(searched for: 10.29328/journal.cjncp.1001036)
Published: 20 July 2021
Clinical Journal of Nursing Care and Practice, Volume 5, pp 043-050; https://doi.org/10.29328/journal.cjncp.1001036
Background: Pathological and nighttime sleep deprivations have substantial adverse effects on regulation of weight, sugar and blood pressure because of endothelial dysfunction, sympathetic nervous system stimulation, regulation and activation of systemic inflammation. Thus, this study was aimed to assess quality of sleep among patients with chronic illness and its associated factors at South Wollo Zone Public Hospitals, Northeast Ethiopia. Methods and Materials: The study was conducted at South Wollo Zone Public Hospitals, Northeast Ethiopia from February 15 2019 till April 15 2019. Institutional based cross sectional study design was employed. All patients with chronic illness who are on follow up in South Wollo Zone Public Hospitals were sources of population. Sample size was calculated by using EPI info version 7 and the total sample size was 344. The study employed stratified random sampling technique and study participants were selected by systematic sampling. After taking ethical approval from College of Medicine and Health Sciences Ethical Approval Committee, permission from selected Hospitals and informed verbal consent from patients, the data were collected by a tool which has 3 parts: Sociodemographic data, Pittsburgh Sleep Quality Index and factors affecting sleep quality. Data were entered in to Epi data version 4.1 and exported to Statistical Package for Service Product 25 for analysis. Different data presentation tools and binary logistic regression were enrolled by considering 95% confidence level and p value of 0.05. Result: Among the total study participants, near to one third (31.7%) of them got sleep after 30 minutes. More than one fourth of them slept for less than 7 hours.

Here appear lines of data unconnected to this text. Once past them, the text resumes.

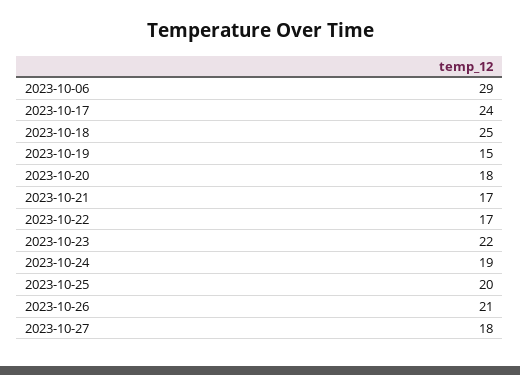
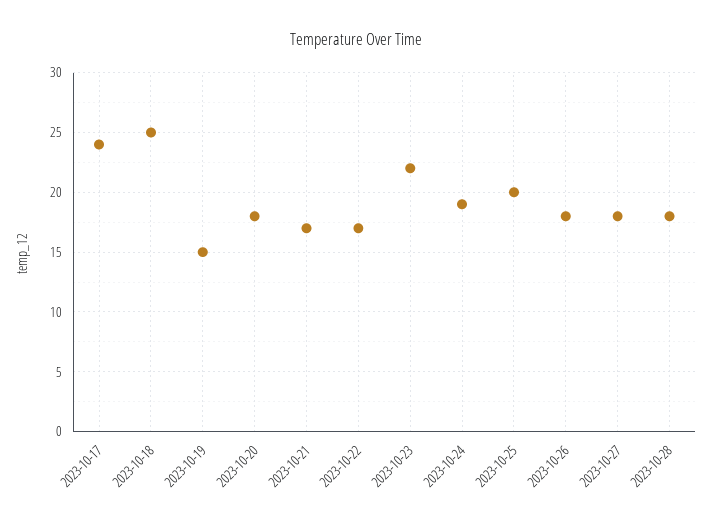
2023-10-06: 29 -> none
2023-10-26: 21 -> 18
2023-10-28: none -> 18

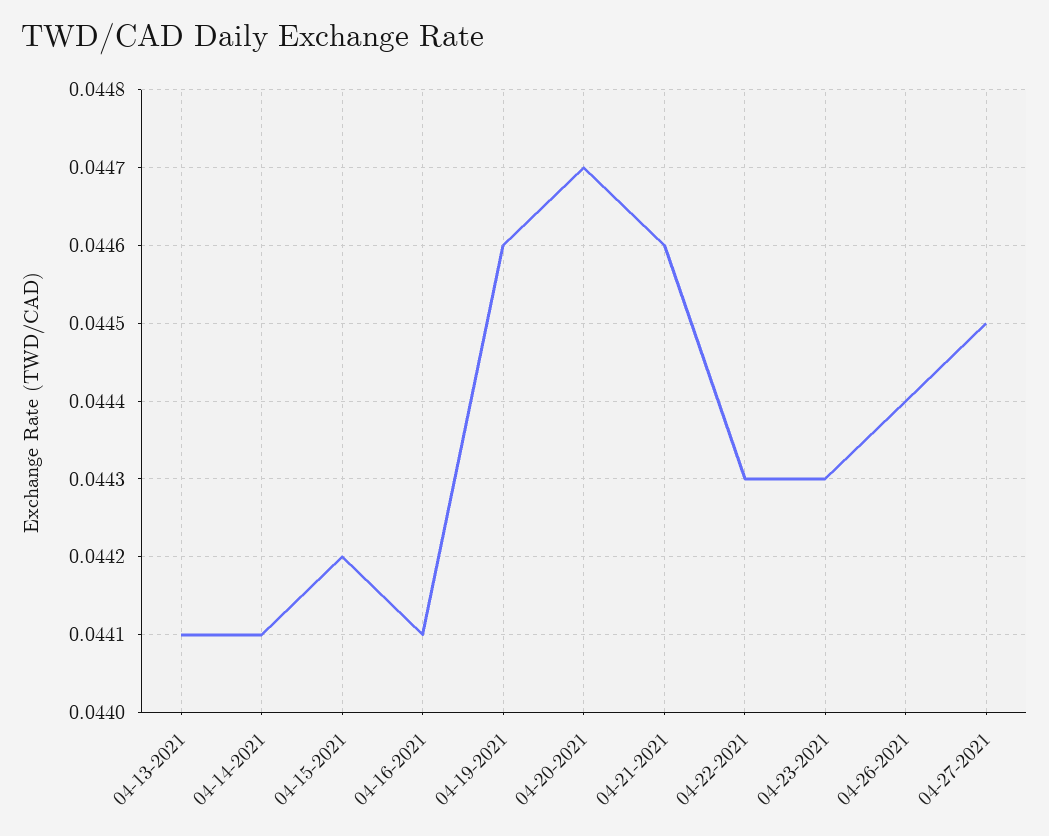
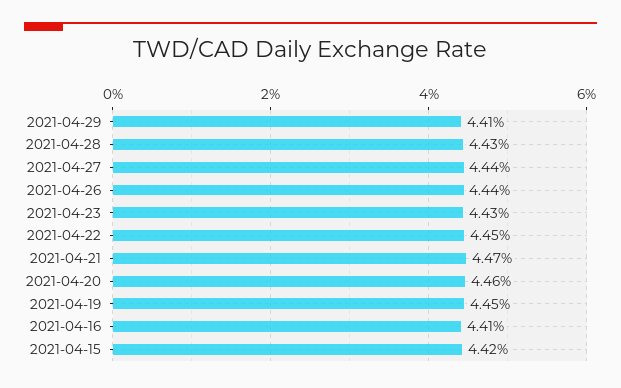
04-13-2021: 0.0441 -> none
04-14-2021: 0.0441 -> none
04-19-2021: 0.0446 -> 0.0445
04-20-2021: 0.0447 -> 0.0446
04-21-2021: 0.0446 -> 0.0447
04-22-2021: 0.0443 -> 0.0445
04-27-2021: 0.0445 -> 0.0444
2021-04-29: none -> 0.0441
2021-04-28: none -> 0.0443

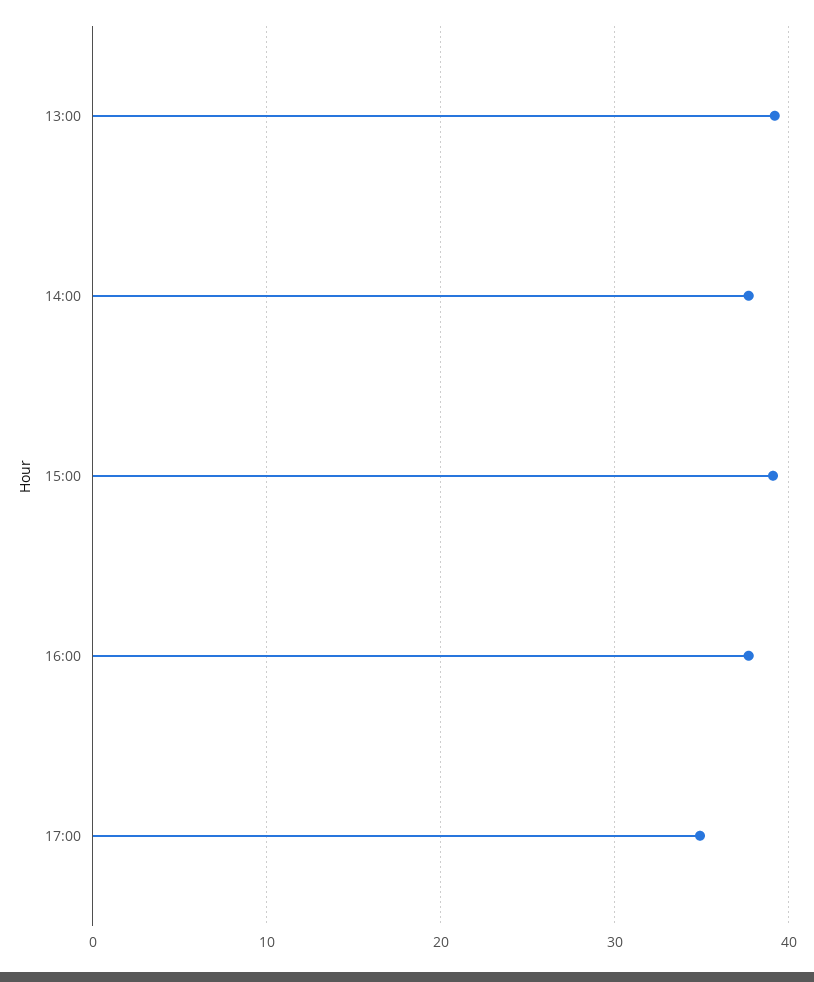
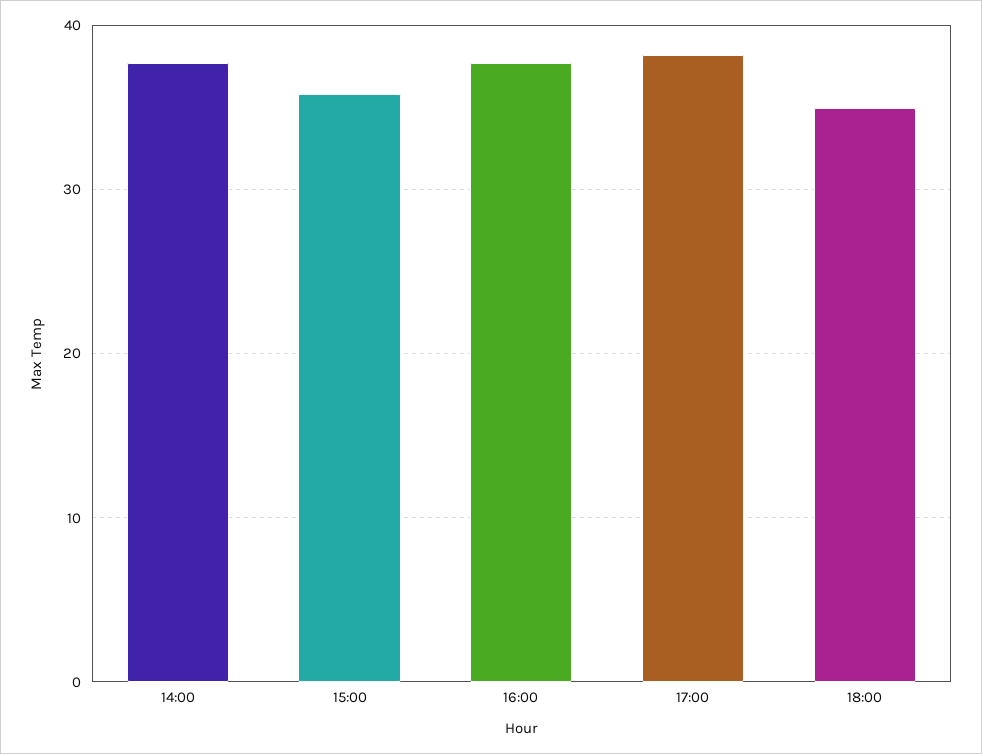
13:00: 39 -> none
15:00: 39 -> 36
17:00: 35 -> 38
18:00: none -> 35

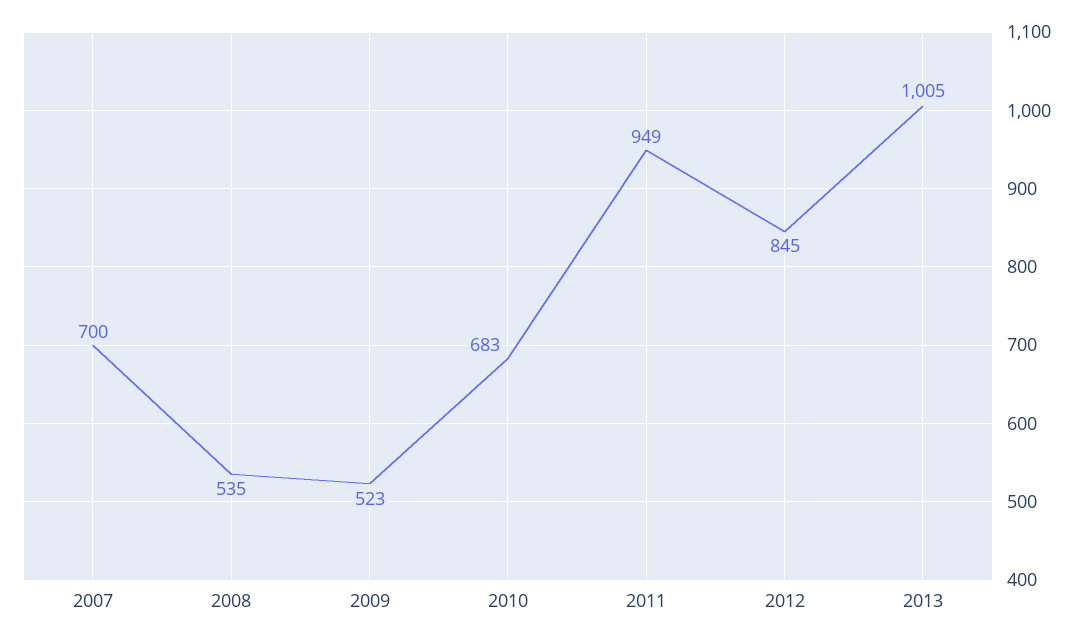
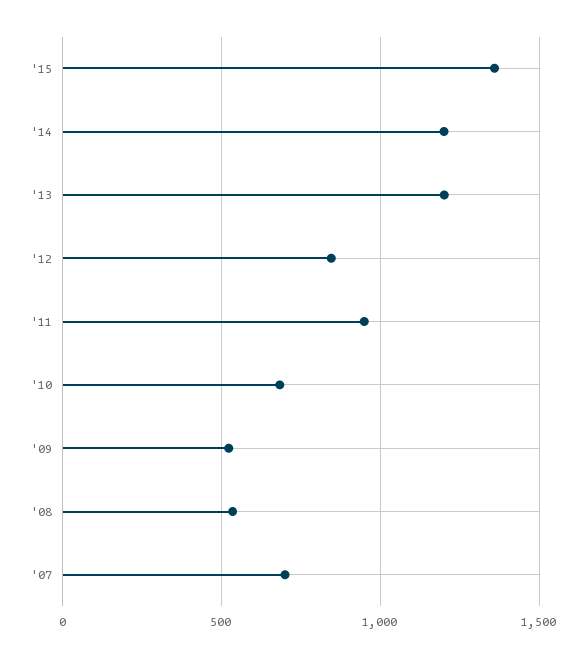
2013: 1005 -> 1200
'15: none -> 1350
'14: none -> 1200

Less than half of the study participants had habitual sleep efficiency of more than 85% however 296(86%) of them did not face day time dysfunction Conclusion and recommendations: more than one third of patients with chronic illness had poor sleep quality. One third of study participants had sleep duration of less than the recommendations(less than 7 hours). Age, educational status, residence, and perception of prognosis of disease were factors that have associations with poor sleep quality among patients with chronic illness. Health care providers who are doing in chronic illness follow up clinic should be initiated to assess and screen those patients with poor sleep quality.